We are using a JDBCHelper singleton for getting the prepared statements and cosing the connections.
public static JDBCHelper getJDBCHelper() {
if (theObject == null){
theObject = new JDBCHelper();
}
return theObject;
}
public void closeResources(Connection con, PreparedStatement pstmt, ResultSet rs){
try{
if(rs!=null){ rs.close();}
}catch(SQLException e){
logger.info("Exception closing the resultset");
}try{
if(pstmt!=null) { pstmt.close(); }
}catch(SQLException e){
logger.info("Exception closing the preparedstatement");
}try{
if(con!=null){ con.close(); }
}catch(SQLException e){
logger.info("Exception closing the connection");
}
}
However when we try getting the connection using a prepStmt.getConnection() for passing to the close resources after execution it throws an sql exception. Any idea why? Does the connection get closed immediately after execution? And is there something wrong in our use of the singleton JDBCHelper?
EDIT
Part of the code which makes the prepared statement,executes and closes the connection
PreparedStatement pstmt = jdbcHelper.getPreparedStatement(query);
try{
//rest of the code
int brs = pstmt.executeUpdate();
}
finally{
try {
jdbcHelper.closeResources(pstmt.getConnection(),pstmt);
} catch (SQLException e1) {
logger.logp(Level.SEVERE,CLASS_NAME,methodName,"In the finally block - Could not close connection", e1);
}
}
Your connection will most likely come from a pool, and closing it actually will return the connection to the pool (under the covers). I think posting the code which gets the connection, uses it and closes it via JDBCHelper will be of more use.

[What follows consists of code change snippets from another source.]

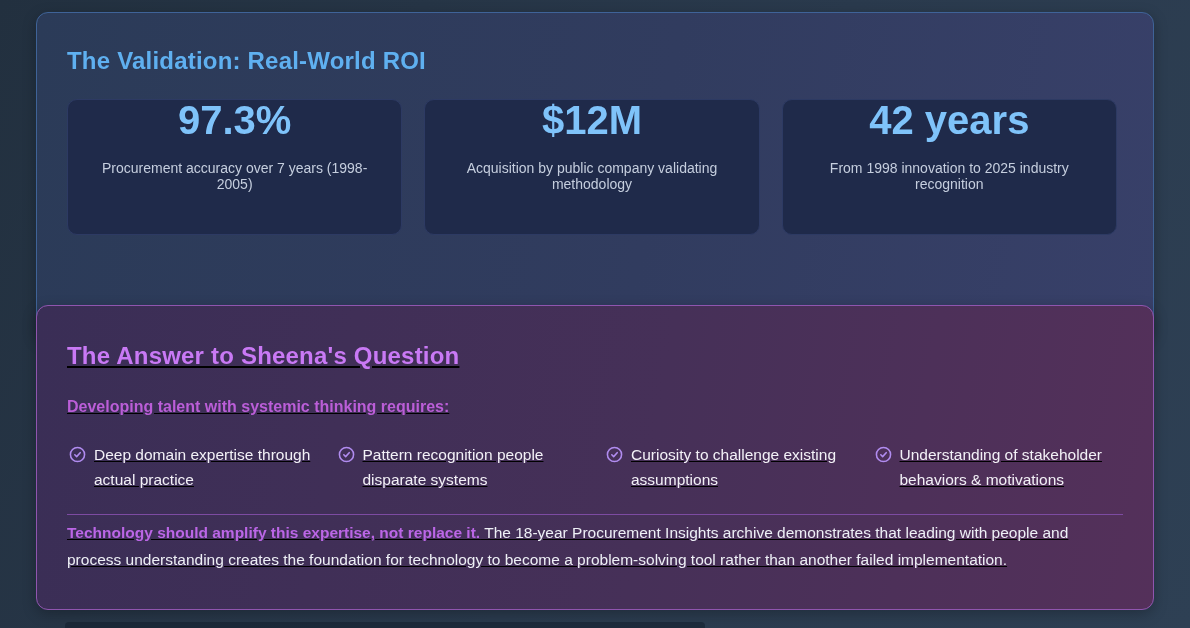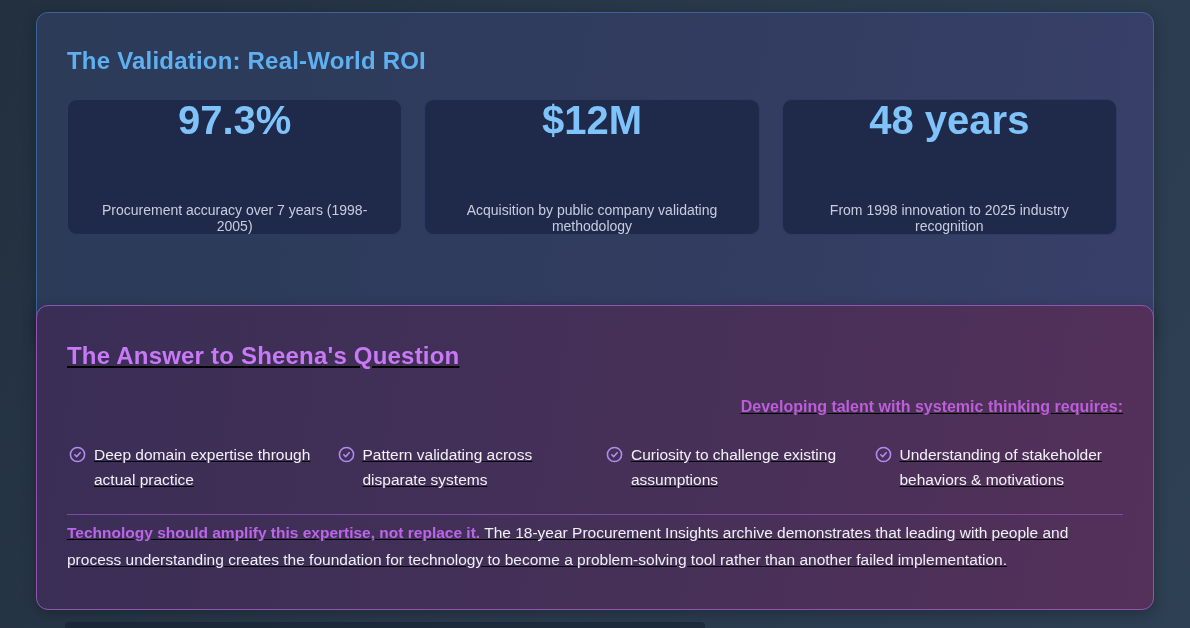"97.3%" .stat-box { justify-content: space-between -> flex-start }
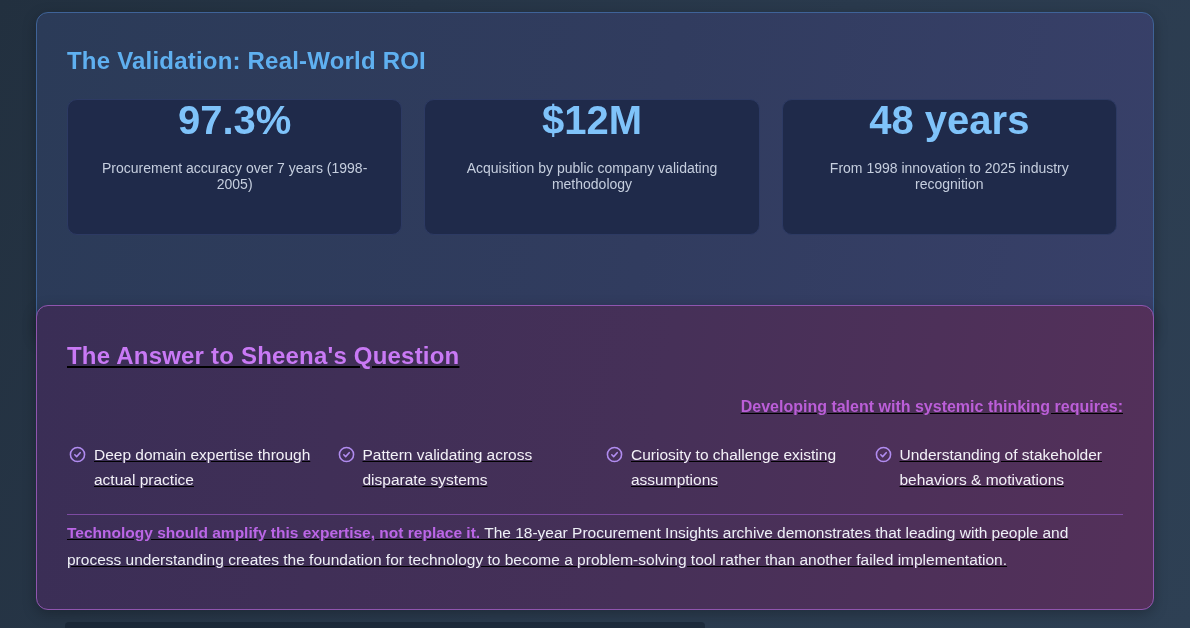"48 years" div.stat-value { text: 48 -> 42 }
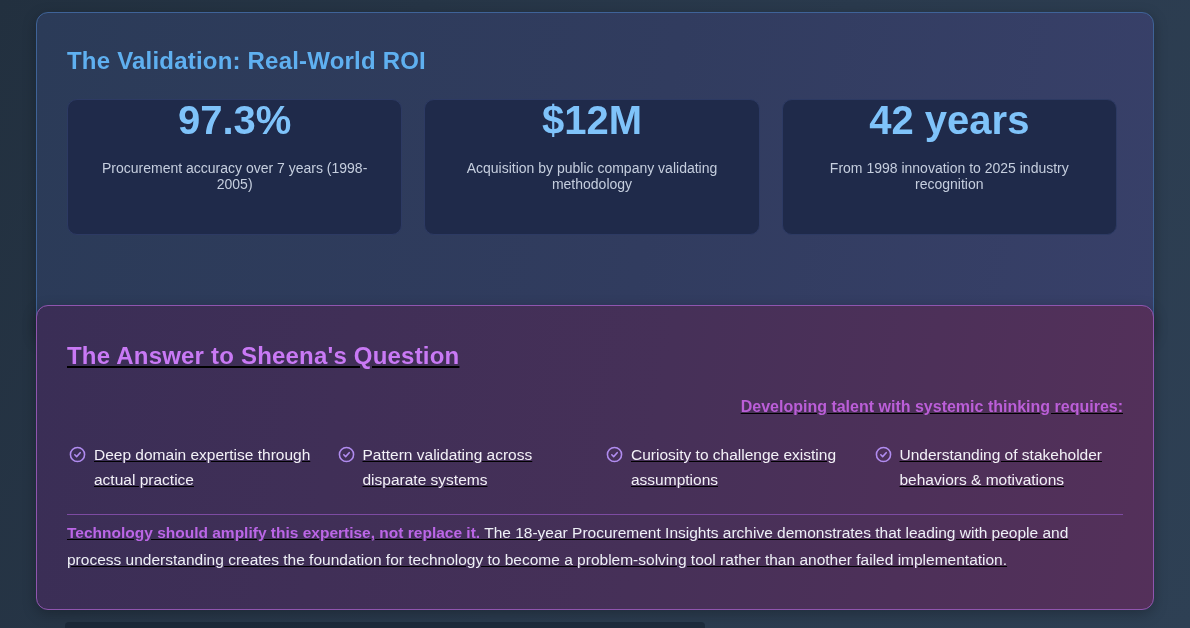"Developing talent with systemic thinking" .answer-subtitle { text-align: right -> none }
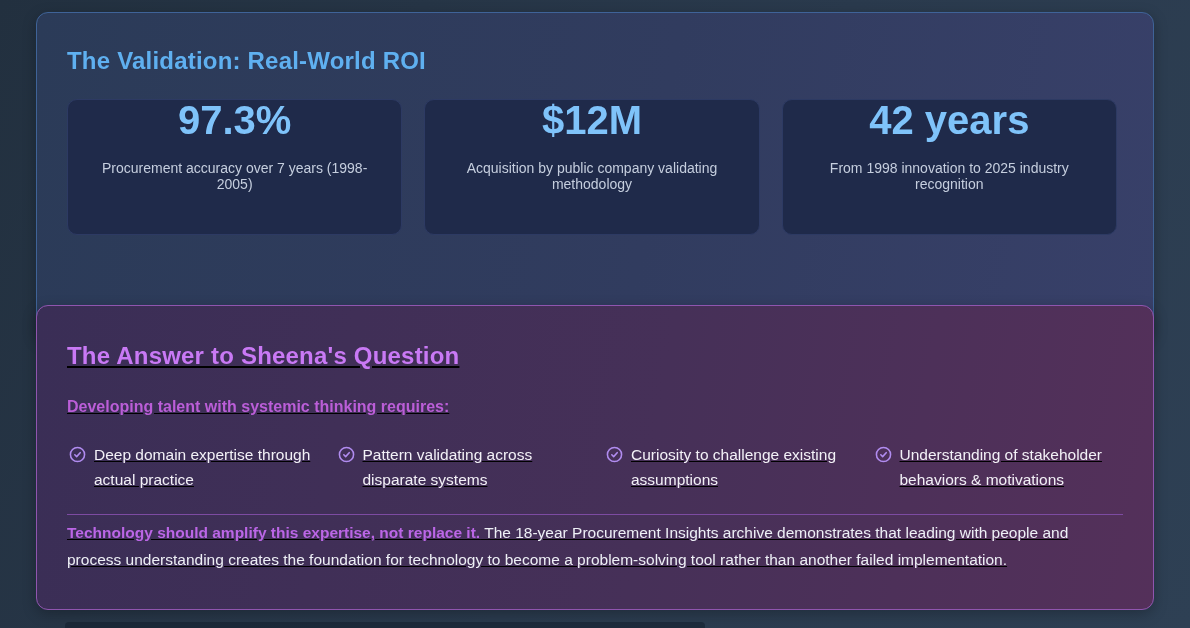"Pattern validating across disparate" span.bullet-text { text: validating across -> recognition people }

Re. your singleton, I'm not sure why you're using this, since it doesn't appear to have anything to warrant it being a singleton. Check out Apache Commons DbUtils which does this sort of stuff and more besides.
This code seems to be written for single threaded operation only, as it's lacking any synchronisation code. The getJdbcHelper() method for instance is likely to create two JdbcHelpers. If I'm not mistaken there's even no guarantee that a second thread will see theObject, long after a primary thread has created it. Although they usually will, by virtue of the architecture the JVM runs on.
If you're running this inside a web server you're likely to be running into race issues, where two threads are modifying your connection at the same time. Unless you rolled your own connection pool or something.
Brian is right, use one of the freely available libraries that solve this (hard) problem for you.